**WORK TASK:**
For the data below, say how many lines contain "Coefficiente". Only the number should be given.

Before-and-after change data:
━━━━━━━━━━━━━━━━

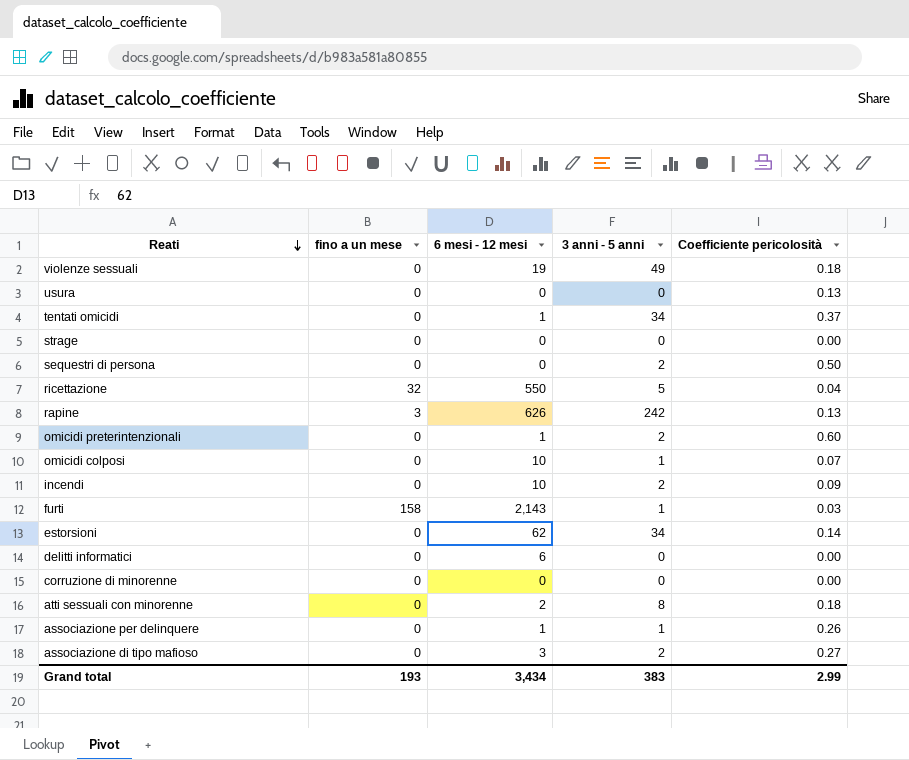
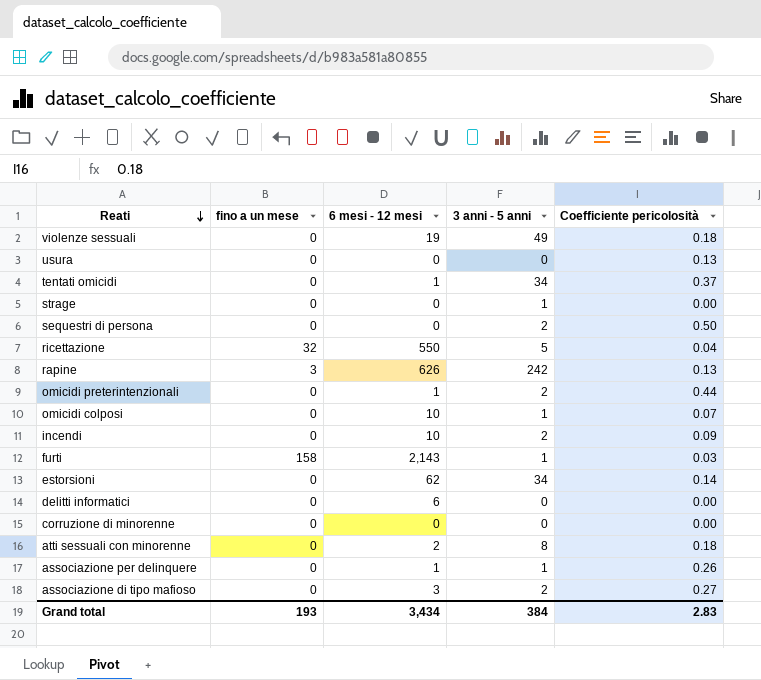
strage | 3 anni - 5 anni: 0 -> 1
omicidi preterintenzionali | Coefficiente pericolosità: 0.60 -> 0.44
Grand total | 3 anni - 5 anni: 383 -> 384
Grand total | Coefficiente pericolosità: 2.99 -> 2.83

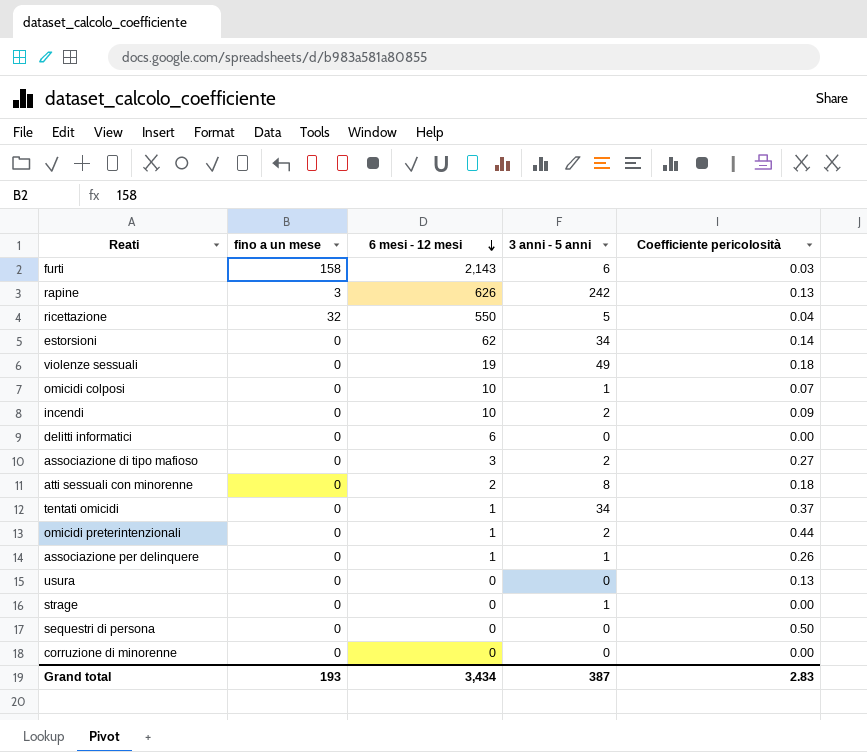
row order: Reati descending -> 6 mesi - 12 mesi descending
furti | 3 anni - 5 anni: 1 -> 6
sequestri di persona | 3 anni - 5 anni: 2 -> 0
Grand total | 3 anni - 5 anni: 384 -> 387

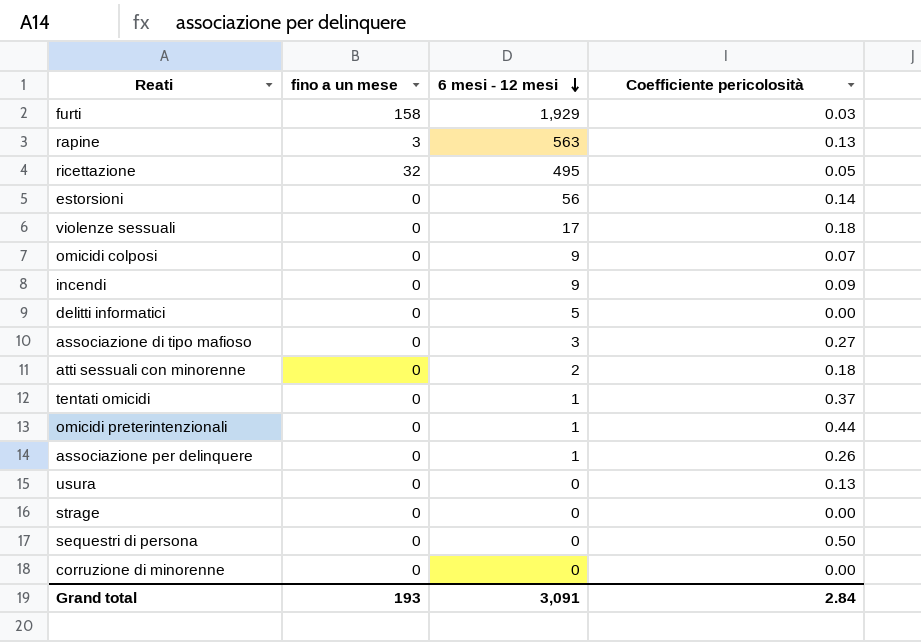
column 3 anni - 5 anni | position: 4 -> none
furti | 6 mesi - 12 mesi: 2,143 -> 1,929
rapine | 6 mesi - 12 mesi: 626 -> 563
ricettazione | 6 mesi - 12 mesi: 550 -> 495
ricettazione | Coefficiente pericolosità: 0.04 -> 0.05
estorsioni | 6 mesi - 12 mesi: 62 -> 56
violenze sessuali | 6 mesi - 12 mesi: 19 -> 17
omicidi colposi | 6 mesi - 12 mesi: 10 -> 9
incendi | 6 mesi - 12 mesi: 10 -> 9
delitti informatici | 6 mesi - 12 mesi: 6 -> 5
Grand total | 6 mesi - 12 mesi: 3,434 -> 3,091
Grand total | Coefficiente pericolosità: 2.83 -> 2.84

━━━━━━━━━━━━━━━━

**RESPONSE TO THE TASK:**
4